Quanto ao último estaleiro de esperança, a fraternidade, Francisco assinalou que, “em muitas partes de Portugal, está ainda muito vivo o sentido de vizinhança e solidariedade”. “Contudo, no contexto geral duma globalização que nos aproxima mas não nos dá uma proximidade fraterna, somos todos chamados a cultivar o sentido da comunidade, começando por ir ter com quem vive ao nosso lado”, afirmou, salientando a importância de “trabalhar pelo bem comum, deixando para trás contrastes e diferenças de visão”.
Neste campo, apontou o exemplo dos jovens que, “com o seu grito de paz e ânsia de vida”, levam “a derrubar as rígidas divisórias de pertença erguidas em nome de opiniões e crenças diversas”.
“Soube de muitos jovens que cultivam, aqui, o desejo de se fazerem próximo dos outros. Penso na iniciativa ‘Missão País’, que leva milhares de jovens a viver no espírito do Evangelho experiências de solidariedade missionária em zonas periféricas, sobretudo nas aldeias do Interior, indo ao encontro de muitos idosos sozinhos”, referiu, agradecendo e encorajando “a tantos que na sociedade portuguesa se preocupam com os outros, nomeadamente a Igreja, e que fazem tanto bem mesmo longe dos holofotes”.
Finalmente, o Papa Francisco criticou ainda as “leis sofisticadas da eutanásia”, referindo-se também ao aborto, com o chefe de Estado do Vaticano a considerar que a vida humana está colocada “em risco por derivas utilitaristas que a usam e descartam”.

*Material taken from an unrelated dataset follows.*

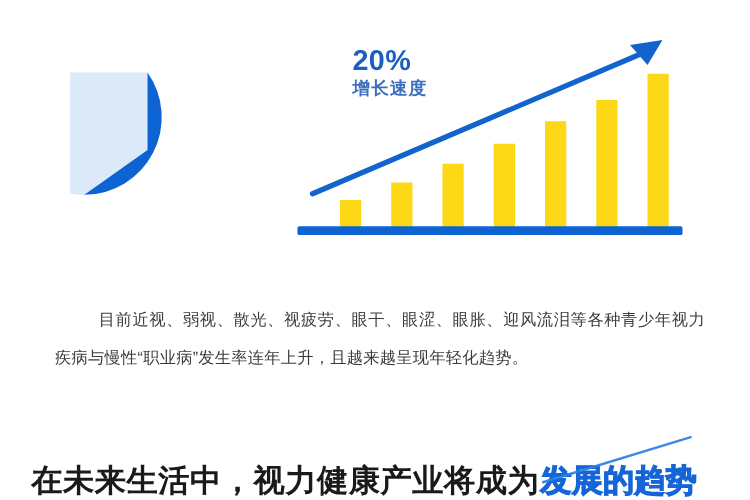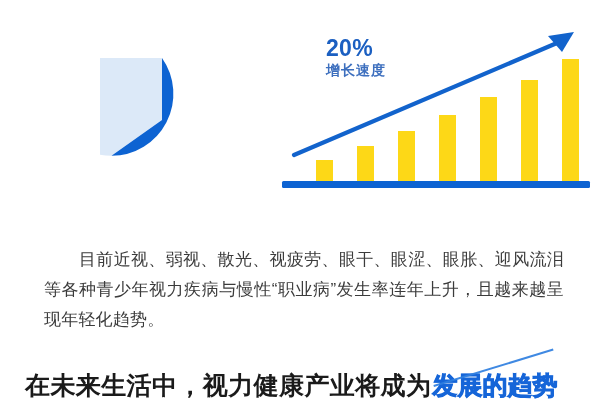"20%" #graphics-band { margin-left: 44px -> none }
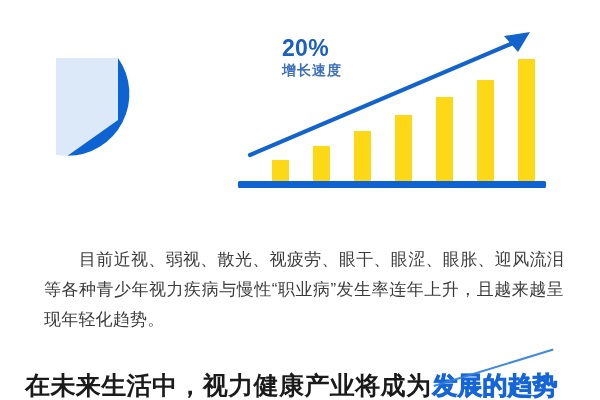"目前近视、弱视、散光、视疲劳、眼干、眼涩、眼胀、迎风流泪等各种青少年视力疾病与慢" #body-paragraph { font-size: 17px -> 13px }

“No mundo evoluído de hoje, paradoxalmente, tornou-se prioritário defender a vida humana, posta em risco por derivas utilitaristas que a usam e descartam”, afirmou Francisco. Em Portugal, o decreto que despenaliza a morte medicamente assistida foi promulgado a 16 de maio pelo Presidente da República.
Marcelo: Portugal acolhe Papa de “braços abertos”
Minutos antes do discurso do Papa, o Presidente da República, Marcelo Rebelo de Sousa, afirmara que Portugal o recebe de “braços abertos”, acolhendo o seu testemunho de “dignidade das pessoas” e de que “nunca é tarde para olhar para o outro”.
“Santo Padre, hoje, em Lisboa, Portugal acolhe-vos de braços abertos por cinco dias inesquecíveis”, afirmou Marcelo Rebelo de Sousa, no Centro Cultural de Belém, em Lisboa, numa cerimónia com o Papa Francisco e entidades oficiais, civis, membros do corpo diplomático e líderes de partidos políticos.
Sentado num cadeirão branco e tendo a seu lado o líder da Igreja Católica, o Presidente da República referiu que Portugal acolhe o testemunho do Papa de “dignidade das pessoas, entre elas e na relação com a natureza, de esperança, de paz, de fraternidade, de procura das periferias, de luta contra fomes, misérias, opressões, abusos, xenofobias, intolerâncias, exclusões dos deserdados destes tempos”.
“E, convosco, acolhe também de braços abertos os jovens católicos e também crentes de várias crenças, e não crentes, vindo ao apelo das vossas palavras. Porque convosco a Vossa voz tornou-se maior do que o vosso povo”, frisou.
Mais de um milhão de pessoas são esperadas em Lisboa até domingo para a JMJ, considerado o maior acontecimento da Igreja Católica, e que contará com a presença do Papa Francisco. O Papa, o primeiro peregrino a inscrever-se na JMJ, chegou a Lisboa hoje de manhã, tendo prevista uma visita de duas horas ao Santuário de Fátima no sábado para rezar pela paz e pelo fim da guerra na Ucrânia.